And that’s not all. Sloppy writing wastes time and money. It creates extra work for the small army of translators who have to make sense of the original before they can turn it into sensible Danish, Greek, Hungarian or any one of the other official EU languages. Speaking as an editor for the Directorate-General for Translation (DGT), Eva Kaluzynska made the point forcefully when she said that “clear language is not a luxury, but essential for democracy to function”.

To relieve the burden on translators, the Commission’s Clear Writing Campaign is calling on the makers of software designed to help writers and editors produce leaner and cleaner copy. StyleWriter is only one of these ingenious applications (‘authoring tools’) that point a ghostly finger at mistakes of grammar, syntax and spelling while criticising your style if it finds it too vague or longwinded. 

Examples of opaque writing abound. A recent example was the radical revision of a disclaimer posted in the coaches of the South African Gautrain rapid rail service. The Before version was an example of long, detailed, hard-to-follow legalese; the After version was perfectly understandable, if somewhat alarming in that the text seemed to absolve the company of responsibility for anything that might happen to passengers or their luggage. The rewrite team ran the train company’s streamlined message below the heading ‘WE ARE NOT RESPONSIBLE’.

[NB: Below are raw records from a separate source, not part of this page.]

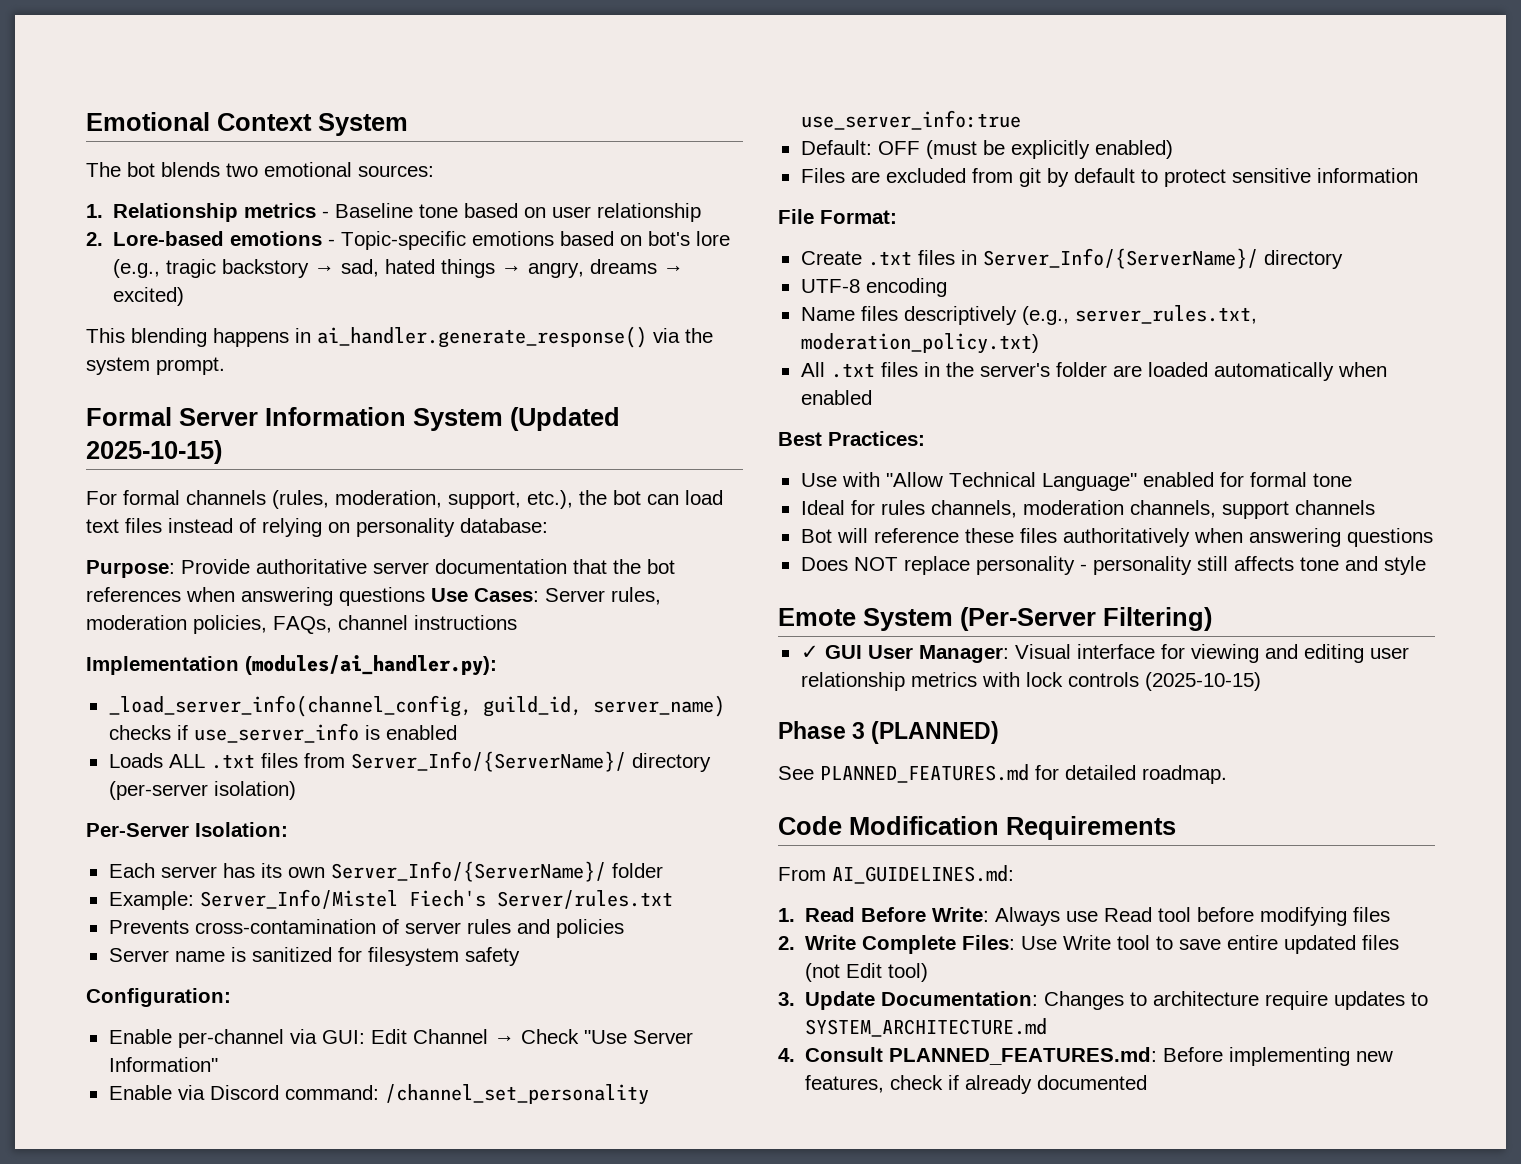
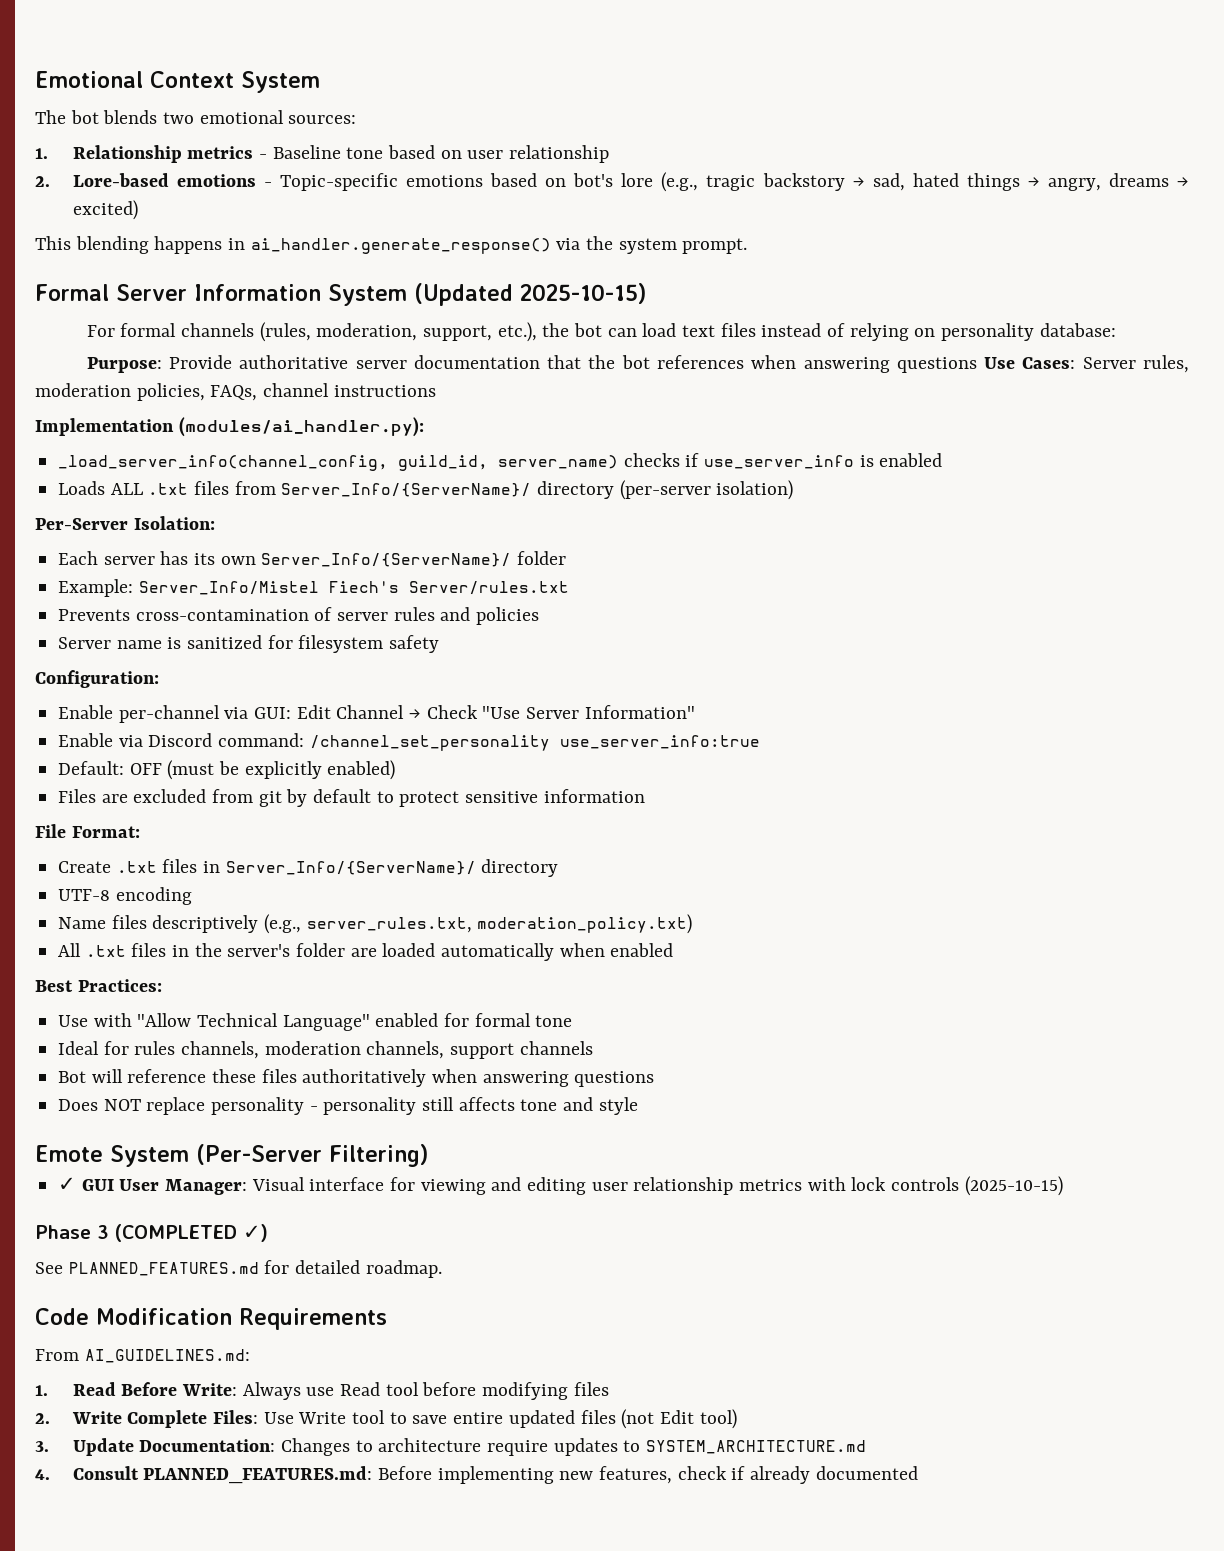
- Phase 3 (PLANNED)
+ Phase 3 (COMPLETED ✓)

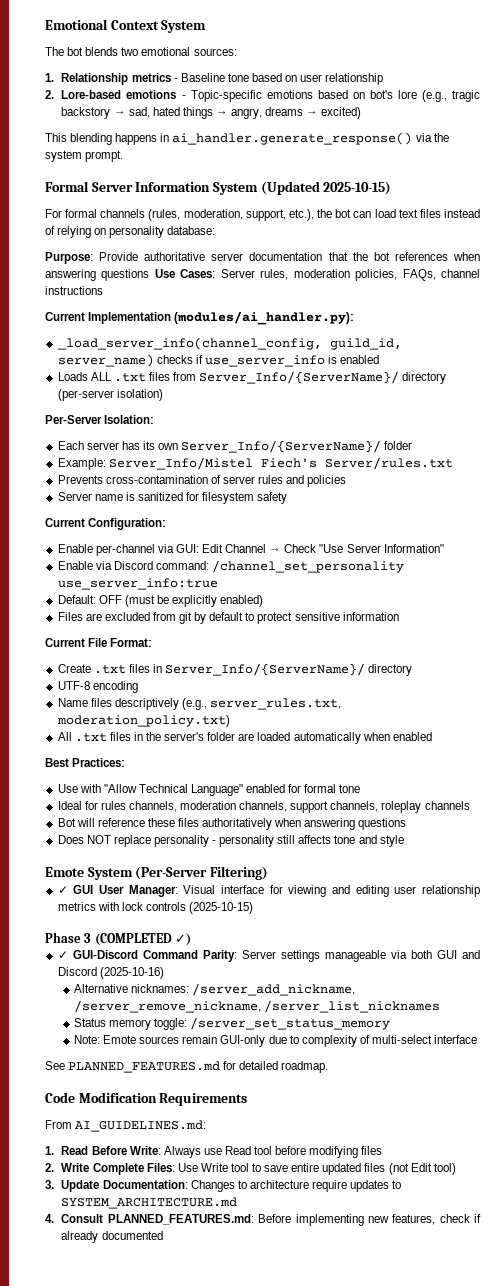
- Implementation (modules/ai_handler.py):
+ Current Implementation (modules/ai_handler.py):
- Configuration:
+ Current Configuration:
- File Format:
+ Current File Format:
- Ideal for rules channels, moderation channels, support channels
+ Ideal for rules channels, moderation channels, support channels, roleplay channels
+ ✓ GUI-Discord Command Parity: Server settings manageable via both GUI and Discord (2025-10-16)
+ Alternative nicknames: /server_add_nickname, /server_remove_nickname, /server_list_nicknames
+ Status memory toggle: /server_set_status_memory
+ Note: Emote sources remain GUI-only due to complexity of multi-select interface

Which is often the point. When it is not mere clumsiness, the purpose of obscure wordage may be to prevent the reader from noticing the sly ambiguities in the text and understanding it only too well. Prominently posted in the lobby of a multi-star hotel was the neatly lettered sign: “In our endeavour to ensure guest safety at all times, can visitors please note that fire bell testing is carried out every Monday at 9.30am.” When the Campaign revisionists were through with it, the sign read: “We test the fire bell every Monday at 9.30am.”

That we the readers are assaulted on all sides by words is a fact of modern life we can do nothing about, but it would help if more of them were intelligible. It surely tells us something when we learn that DGT has a staff of 2,500 people to turn the Commission’s laws, policy papers and reports into readable material for us all. Quality suffers from too much quantity.

Lawyers who believe in clear language instead of legalese (there are such people) banded together in 2002 to form Clarity, an international association devoted to creating a revolution in communication: straight-talking legal documents. A speaker at Clarity 2010 in Lisbon, its fourth biannual conference, came up with the startling statistic that “a weekday edition of The New York Times has more data than the average person in 17th-century England would encounter in a lifetime.”

Perhaps we should put in a kind word for the writers who are paid to create these mountains of verbiage. They are only putting down on paper or the internet what the compulsive talkers and lawmakers in the European Parliament have concluded. These linguistically gifted drudges need all the help they can get when it comes to conveying the wisdom of their superiors. Which is where the DGT Clear Writing Campaign comes in. To begin with, they have produced an amusingly illustrated 16-page pamphlet called unambiguously, How to Write Clearly or Rédiger clairement or Duidelijk Schrijven or Jak Pisac Zrozumiale or Skriva Klarsprak as the case may be.

This little vade mecum is full of perhaps obvious but too easily forgotten tips on how to purge your prose of the dread gobbledygook or bafflegab. Tactfully called Hints, their 10 recommendations begin with the admirable: Think before you write. Who are your readers? They are colleagues, outside specialists and the general public.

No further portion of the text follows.